Using this medium, the Bank provides equity and debt/quasi debt to finance startups or high growth firms which may otherwise no be able to access large bank loans. For implementation, one can draw inspiration from Lebanon where the program is led under the moniker Innovative Small and Medium Enterprises (iSME) project – a $30 million investment lending operation providing equity co-investments in innovative young firms in addition to a grant funding window for seed-stage firms. Empowering startups will provide motivation for more diverse minds to penetrate the SME sector more and create a powered economy to push Africa to the global stage.

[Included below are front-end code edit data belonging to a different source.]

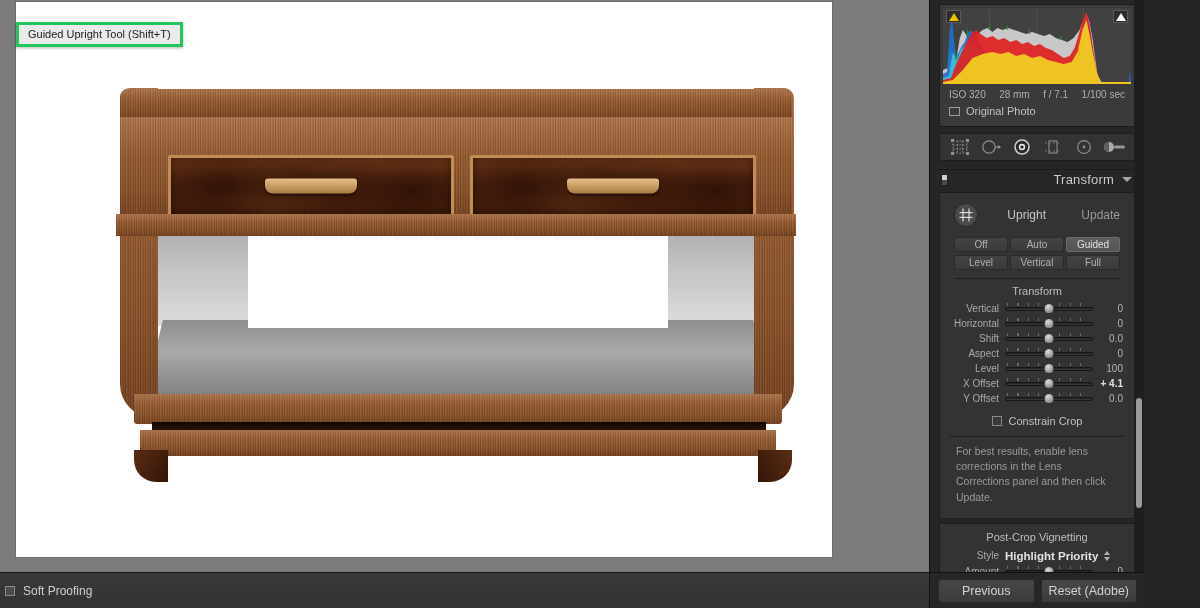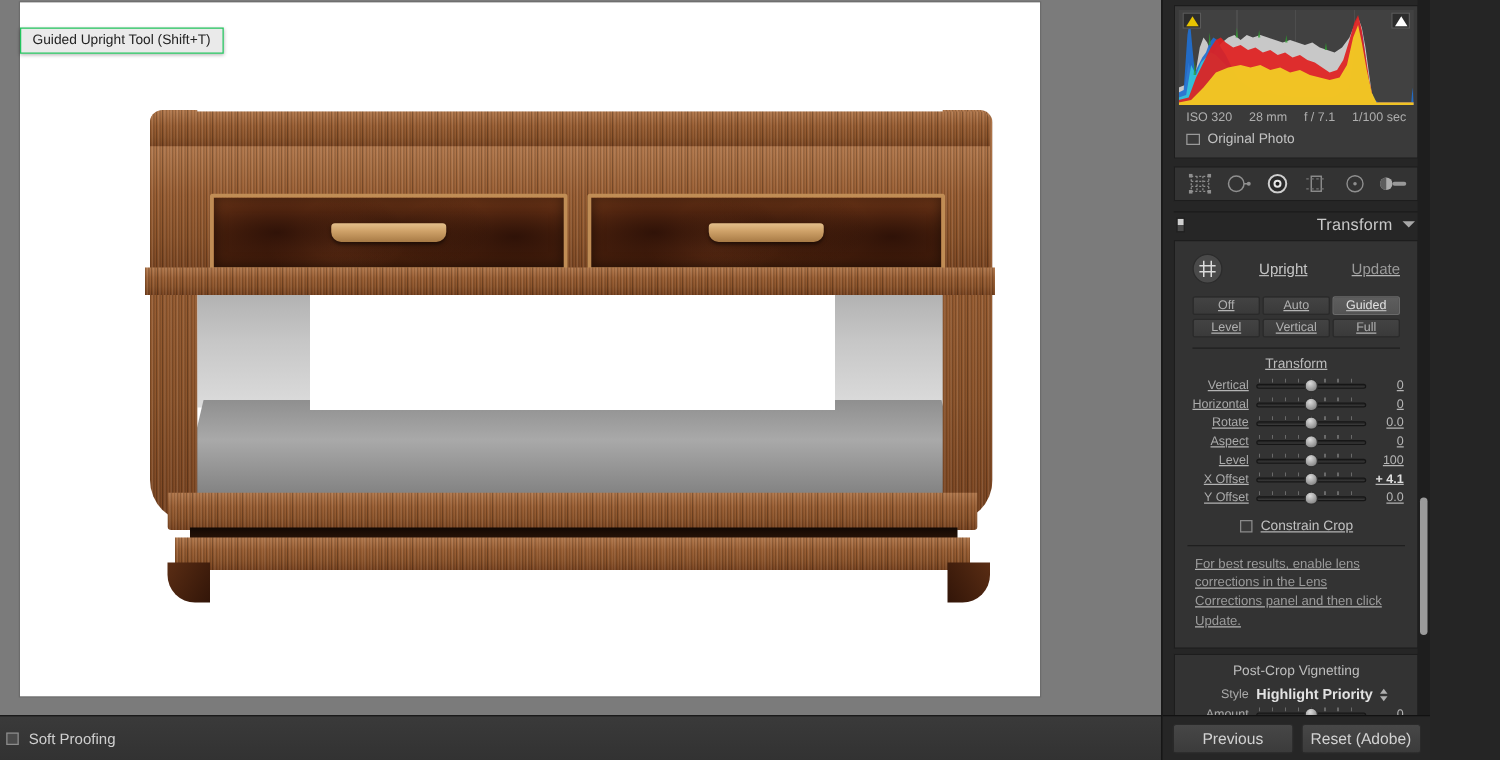--- a/index.html
+++ b/index.html
@@ -114,21 +114,21 @@
     background:linear-gradient(180deg,#8d8d8d,#b9b9b9);
   }
   #cs-left  { left:140px; clip-path:polygon(0 0,100% 0,100% 100%,46% 100%); }
   #cs-right { left:700px; clip-path:polygon(0 0,100% 0,54% 100%,0 100%); }
 
   
   #tooltip {
     position:absolute; left:16px; top:22px;
     background:#eaeaea; color:#222;
     padding:3px 9px 4px; font-size:11px;
-    border:1px solid #22c55e;
+    border:3px solid #22c55e;
     box-shadow:0 1px 3px rgba(0,0,0,.3);
     white-space:nowrap;
   }
 
   
   #statusbar {
     position:absolute; left:0; top:572px; width:985px; height:36px;
     background:linear-gradient(180deg,#3a3a3a 0%,#323232 100%);
     border-top:1px solid #1a1a1a;
     display:flex; align-items:center;
@@ -213,21 +213,21 @@
     border:1px solid #202020;
   }
   .pheader-title { font-size:13px; color:#c9c9c9; letter-spacing:.2px; }
   .pheader-caret {
     margin-left:8px; width:0;height:0;
     border-left:5px solid transparent;border-right:5px solid transparent;
     border-top:5px solid #a8a8a8;
   }
 
   
-  #transform-body { padding:9px 8px 9px;text-decoration:underline; }
+  #transform-body { padding:9px 8px 9px; }
   #upright-row { display:flex; align-items:center; height:26px; margin-bottom:9px; }
   #upright-tool-btn {
     width:24px;height:24px;border-radius:50%;
     background:#4a4a4a;border:1px solid #2b2b2b;
     display:flex;align-items:center;justify-content:center;
     margin-left:6px;
   }
   #upright-label { flex:1; text-align:center; font-size:12px; color:#c6c6c6; margin-left:-6px; }
   #update-btn { font-size:12px; color:#9a9a9a; margin-right:6px; }
 
@@ -521,21 +521,21 @@
         <div class="slider-row">
           <div class="sl-label">Horizontal</div>
           <div class="sl-track-wrap">
             <div class="sl-ticks"></div>
             <div class="sl-track"></div>
             <div class="sl-thumb"></div>
           </div>
           <div class="sl-val">0</div>
         </div>
         <div class="slider-row">
-          <div class="sl-label">Rotate</div>
+          <div class="sl-label">Shift</div>
           <div class="sl-track-wrap">
             <div class="sl-ticks"></div>
             <div class="sl-track"></div>
             <div class="sl-thumb"></div>
           </div>
           <div class="sl-val">0.0</div>
         </div>
         <div class="slider-row">
           <div class="sl-label">Aspect</div>
           <div class="sl-track-wrap">

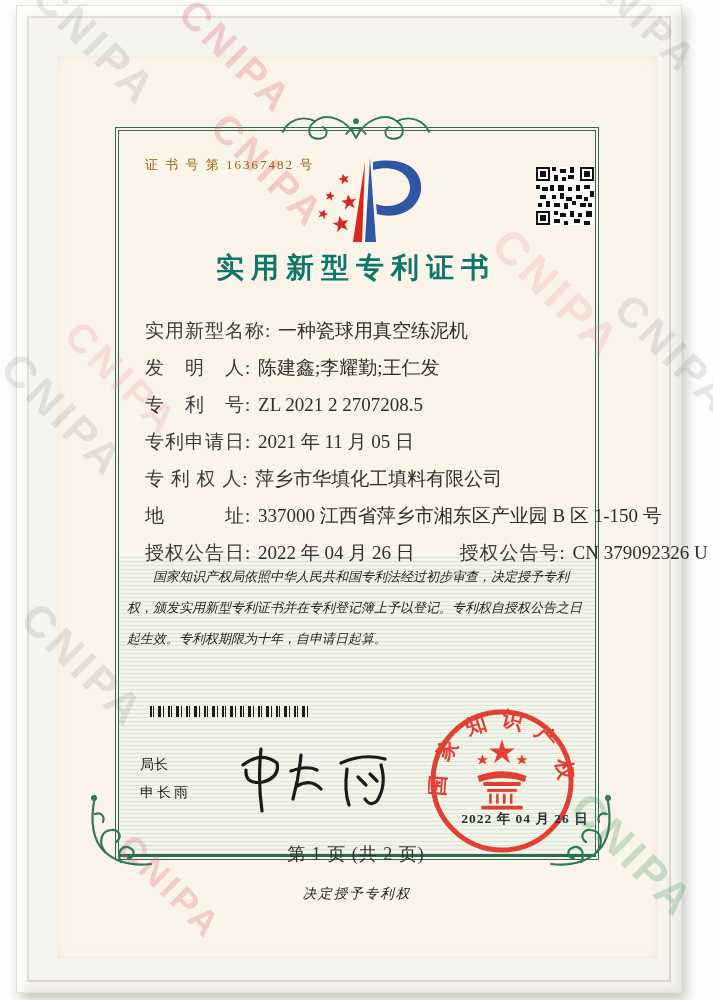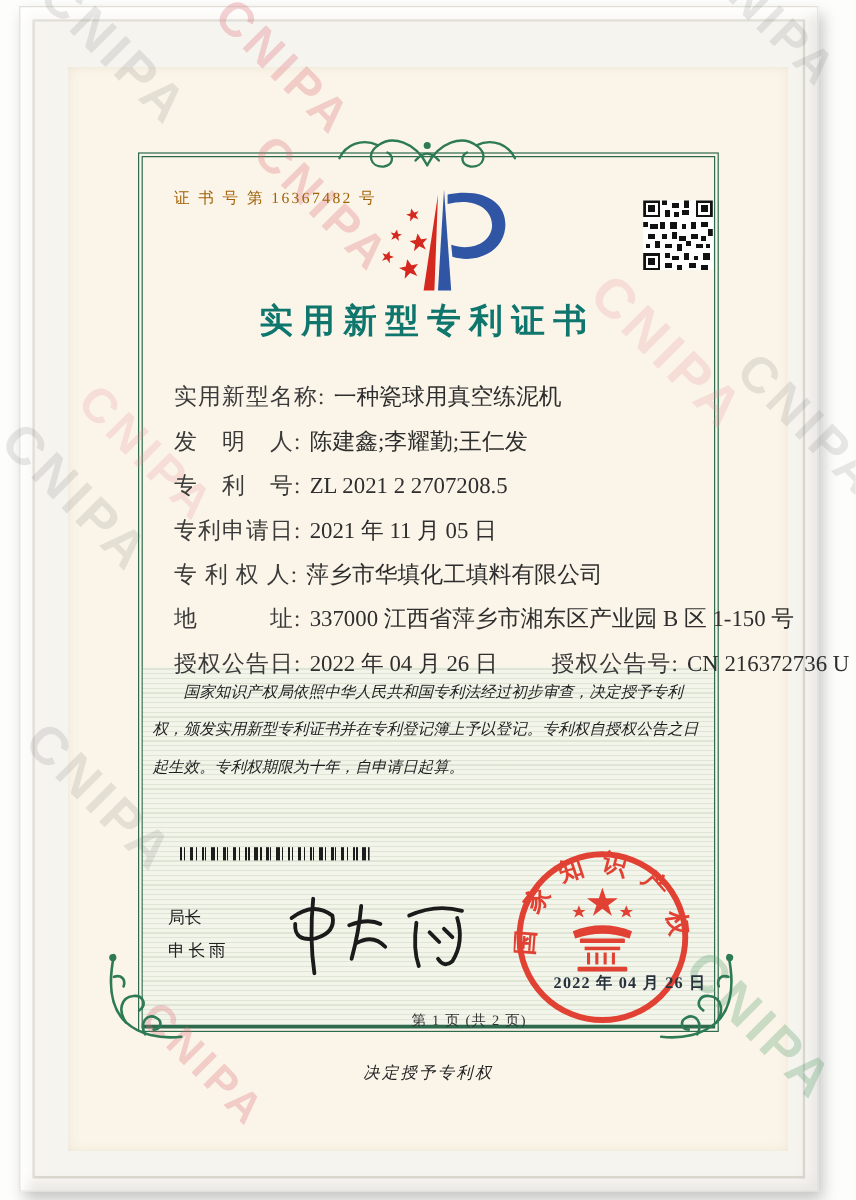--- a/index.html
+++ b/index.html
@@ -63,21 +63,21 @@
 
   .director{position:absolute;left:83px;top:700px;z-index:2;font-size:14px;color:#222;}
   .director .name{margin-top:10px;letter-spacing:3px;}
   .signature{position:absolute;left:160px;top:683px;z-index:2;}
 
   .seal{position:absolute;left:371px;top:651px;z-index:3;}
   .seal-date{position:absolute;left:383px;top:754px;width:170px;text-align:center;z-index:4;
     font-size:13.5px;color:#27313c;letter-spacing:1px;font-weight:bold;}
 
   .page-footer{position:absolute;left:58px;top:786px;width:482px;text-align:center;
-    font-size:12px;color:#333;z-index:2;letter-spacing:1px;margin-left:35px;}
+    font-size:18px;color:#333;z-index:2;letter-spacing:1px;}
   .continuation{position:absolute;left:0;top:829px;width:600px;text-align:center;z-index:2;
     font-size:13.5px;font-style:italic;color:#222;letter-spacing:2px;}
 </style>
 </head>
 <body>
 
 <div id="stage">
 
   <div class="wm wm-gray" style="left:18px;top:18px;font-size:44px;">CNIPA</div>
   <div class="wm wm-gray" style="left:570px;top:-6px;font-size:40px;">CNIPA</div>
@@ -227,21 +227,21 @@
         <span class="fvalue">萍乡市华填化工填料有限公司</span>
       </div>
       <div class="frow" style="top:447px;">
         <span class="flabel">地　　　址:</span>
         <span class="fvalue">337000 江西省萍乡市湘东区产业园 B 区 1-150 号</span>
       </div>
       <div class="frow" style="top:484px;">
         <span class="flabel">授权公告日:</span>
         <span class="fvalue">2022 年 04 月 26 日</span>
         <span class="flabel2">授权公告号:</span>
-        <span class="fvalue">CN 216372736 U</span>
+        <span class="fvalue">CN 379092326 U</span>
       </div>
     </div>
 
     <div class="body-text">
       <p>国家知识产权局依照中华人民共和国专利法经过初步审查，决定授予专利权，颁发实用新型专利证书并在专利登记簿上予以登记。专利权自授权公告之日起生效。专利权期限为十年，自申请日起算。</p>
     </div>
 
     <div class="barcode"></div>
 
     <div class="director">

  • Providing Lines of Credit

The World Bank’s SME Lines of Credit provide dedicated bank financing which is frequent and usually longer in tenor than what is generally available in the market – to support enterprises for investment, growth, export and diversification. In Nigeria, the Development Finance Bank supports the establishment of the Development Bank of Nigeria (DBN), a wholesale development finance institution that will provide long-term financing and partial credit guarantees to eligible financial intermediaries for on-lending to MSMEs. Part of the project’s activities includes providing technical assistance also to DBN and participating commercial banks in support of downscaling their operations to the underserved MSME segment. Statistics show that in May 2019, the Development Bank of Nigeria credit line to PFIs for on-lending to MSMEs disbursed $243.7 million, reaching nearly 50,000 end borrowers, through 7 banks and 10 micro-finance banks.

  • Providing Partial Credit Guarantees (PCGs)

Featured as a scheme, the design of PCGs is crucial to SMEs’ success, and support can be provided to design and capitalize such facilities. In Morocco, the MSME Development project aimed to improve access to finance for enterprises by supporting the provision of credit guarantees through the enablement of the provider of partial credit guarantees in the Moroccan financial system to scale up its existing MSME guarantee products and introduce a new guarantee product geared towards the very small enterprises. This significantly increased the lending supported by guarantees in the country over time and it facilitated the generation of credit history from many first-time borrowers, which in turn made it easier for them to obtain loans in future.

Notably, it has been visible that since the advent of the Covid19 pandemic most MSMEs globally faced challenges that led to a decline of their revenues and other financial problems such as an inability to pay suppliers, retrenching workers and cutting off supply to stay afloat. The result of this is a general decline in the economy of respective regions including Africa as a continent. It becomes necessary that measures be taken to build back Africa’s economy better and these mediums are ways to ensure that MSMEs are empowered to facilitate the continent’s recovery process. It falls to African governments, regional organizations and financial institutions to borrow a leaf from viable strategies implemented across the globe to boost the continent’s regeneration.